Web interface edit records
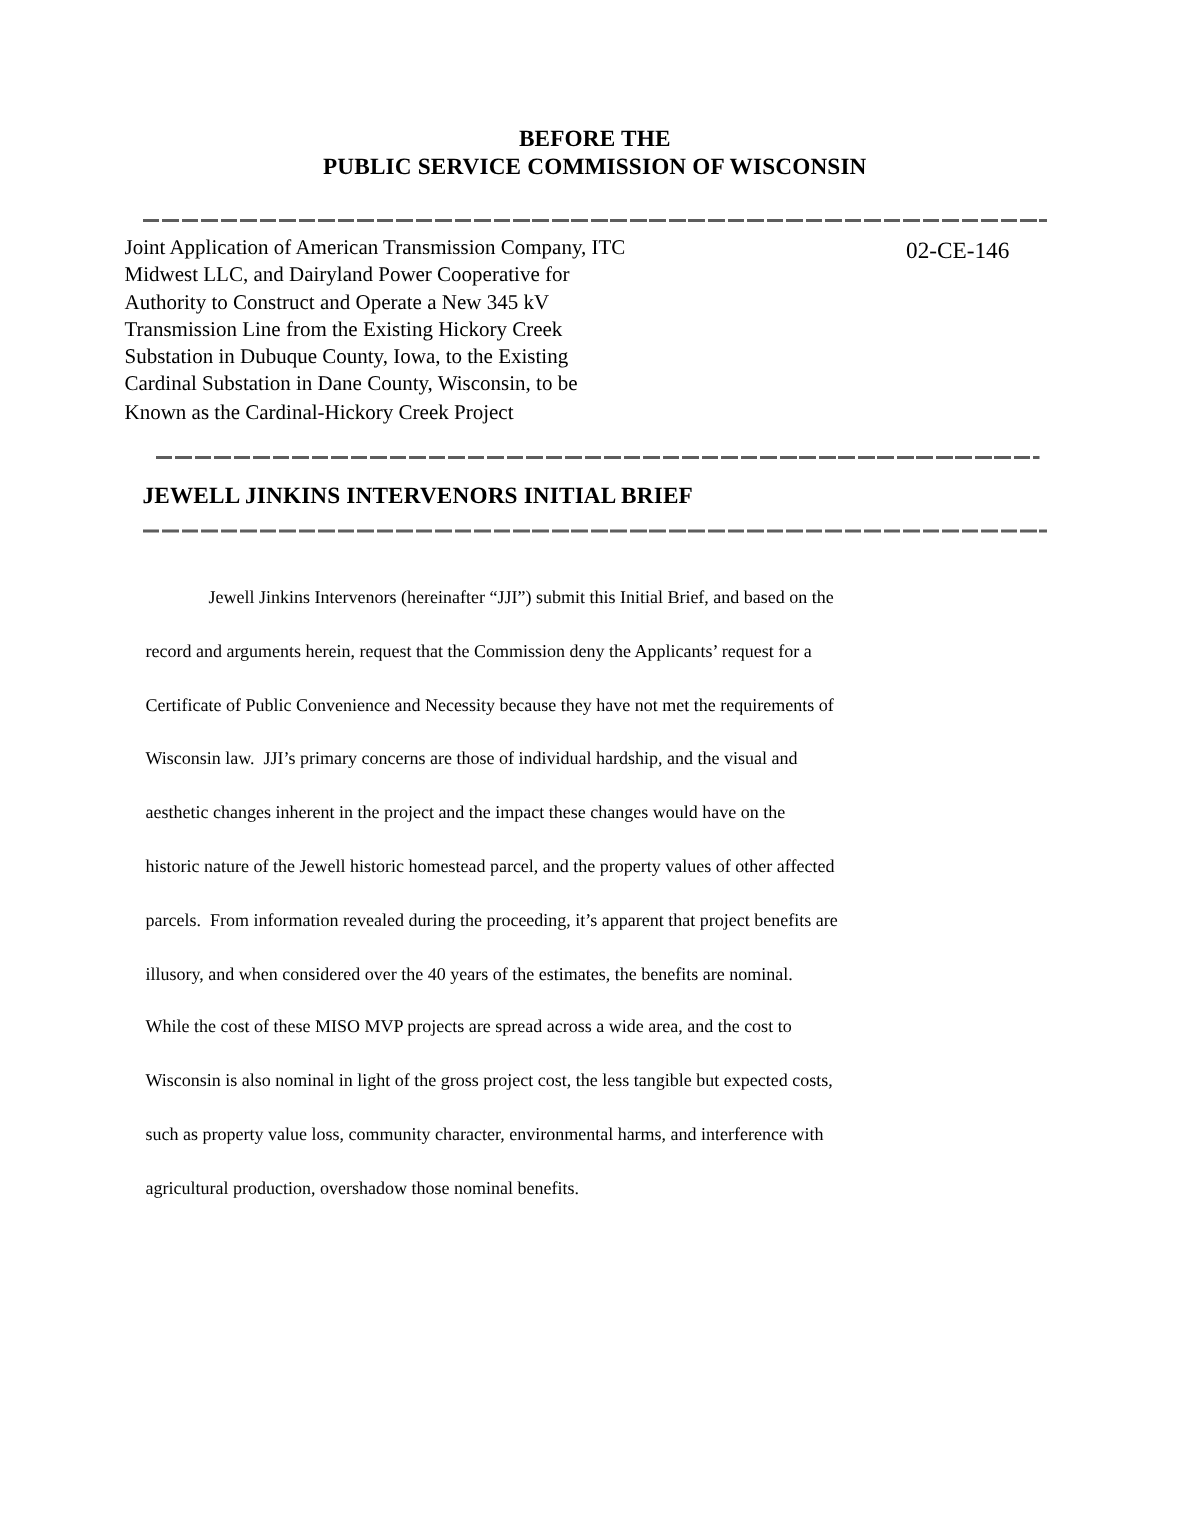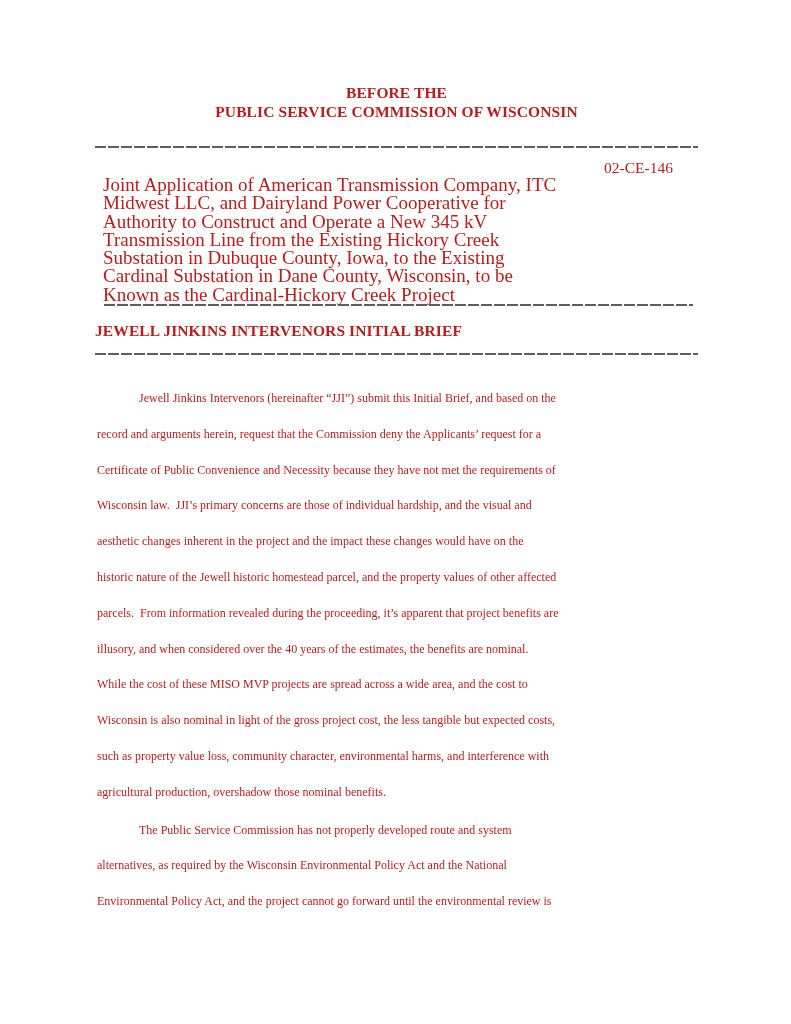--- a/index.html
+++ b/index.html
@@ -6,21 +6,21 @@
     margin: 0;
     padding: 0;
     background: #ffffff;
   }
   .page {
     position: relative;
     width: 791px;
     height: 1024px;
     background: #ffffff;
     font-family: "Liberation Serif", "DejaVu Serif", serif;
-    color: #b91c1c;
+    color: #000000;
     overflow: hidden;
   }
   .court-header {
     position: absolute;
     left: 95px;
     top: 83px;
     width: 603px;
     text-align: center;
     font-weight: bold;
     font-size: 15.5px;
@@ -33,27 +33,26 @@
     height: 2px;
     background: repeating-linear-gradient(to right,
       #5d5d5d 0px, #5d5d5d 11px,
       rgba(0,0,0,0) 11px, rgba(0,0,0,0) 13px);
   }
   .rule-top    { left: 95px;  top: 146px; width: 603px; }
   .rule-middle { left: 104px; top: 304px; width: 589px; }
   .rule-bottom { left: 95px;  top: 353px; width: 603px; }
   .caption {
     position: absolute;
-    left: 103px;
+    left: 83px;
     top: 157px;
     width: 470px;
-    font-size: 19px;
+    font-size: 14px;
     line-height: 18.3px;
     white-space: pre-line;
-    margin-top: 19px;
   }
   .docket {
     position: absolute;
     left: 604px;
     top: 159px;
     font-size: 15.5px;
     line-height: 18.3px;
   }
   .brief-title {
     position: absolute;
@@ -112,18 +111,15 @@
 Certificate of Public Convenience and Necessity because they have not met the requirements of
 Wisconsin law.  JJI’s primary concerns are those of individual hardship, and the visual and
 aesthetic changes inherent in the project and the impact these changes would have on the
 historic nature of the Jewell historic homestead parcel, and the property values of other affected
 parcels.  From information revealed during the proceeding, it’s apparent that project benefits are
 illusory, and when considered over the 40 years of the estimates, the benefits are nominal.
 While the cost of these MISO MVP projects are spread across a wide area, and the cost to
 Wisconsin is also nominal in light of the gross project cost, the less tangible but expected costs,
 such as property value loss, community character, environmental harms, and interference with
 agricultural production, overshadow those nominal benefits.</p>
-    <p class="para">The Public Service Commission has not properly developed route and system
-alternatives, as required by the Wisconsin Environmental Policy Act and the National
-Environmental Policy Act, and the project cannot go forward until the environmental review is</p>
   </div>
 
 </div>
 
 </body></html>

### Task goal
Please return only the lines above, starting at the line that has "padding: 0;" and ending at the line that has "such as property", keeping both and leaving each one unchanged.

### Worked solution
     padding: 0;
     background: #ffffff;
   }
   .page {
     position: relative;
     width: 791px;
     height: 1024px;
     background: #ffffff;
     font-family: "Liberation Serif", "DejaVu Serif", serif;
-    color: #b91c1c;
+    color: #000000;
     overflow: hidden;
   }
   .court-header {
     position: absolute;
     left: 95px;
     top: 83px;
     width: 603px;
     text-align: center;
     font-weight: bold;
     font-size: 15.5px;
@@ -33,27 +33,26 @@
     height: 2px;
     background: repeating-linear-gradient(to right,
       #5d5d5d 0px, #5d5d5d 11px,
       rgba(0,0,0,0) 11px, rgba(0,0,0,0) 13px);
   }
   .rule-top    { left: 95px;  top: 146px; width: 603px; }
   .rule-middle { left: 104px; top: 304px; width: 589px; }
   .rule-bottom { left: 95px;  top: 353px; width: 603px; }
   .caption {
     position: absolute;
-    left: 103px;
+    left: 83px;
     top: 157px;
     width: 470px;
-    font-size: 19px;
+    font-size: 14px;
     line-height: 18.3px;
     white-space: pre-line;
-    margin-top: 19px;
   }
   .docket {
     position: absolute;
     left: 604px;
     top: 159px;
     font-size: 15.5px;
     line-height: 18.3px;
   }
   .brief-title {
     position: absolute;
@@ -112,18 +111,15 @@
 Certificate of Public Convenience and Necessity because they have not met the requirements of
 Wisconsin law.  JJI’s primary concerns are those of individual hardship, and the visual and
 aesthetic changes inherent in the project and the impact these changes would have on the
 historic nature of the Jewell historic homestead parcel, and the property values of other affected
 parcels.  From information revealed during the proceeding, it’s apparent that project benefits are
 illusory, and when considered over the 40 years of the estimates, the benefits are nominal.
 While the cost of these MISO MVP projects are spread across a wide area, and the cost to
 Wisconsin is also nominal in light of the gross project cost, the less tangible but expected costs,
 such as property value loss, community character, environmental harms, and interference with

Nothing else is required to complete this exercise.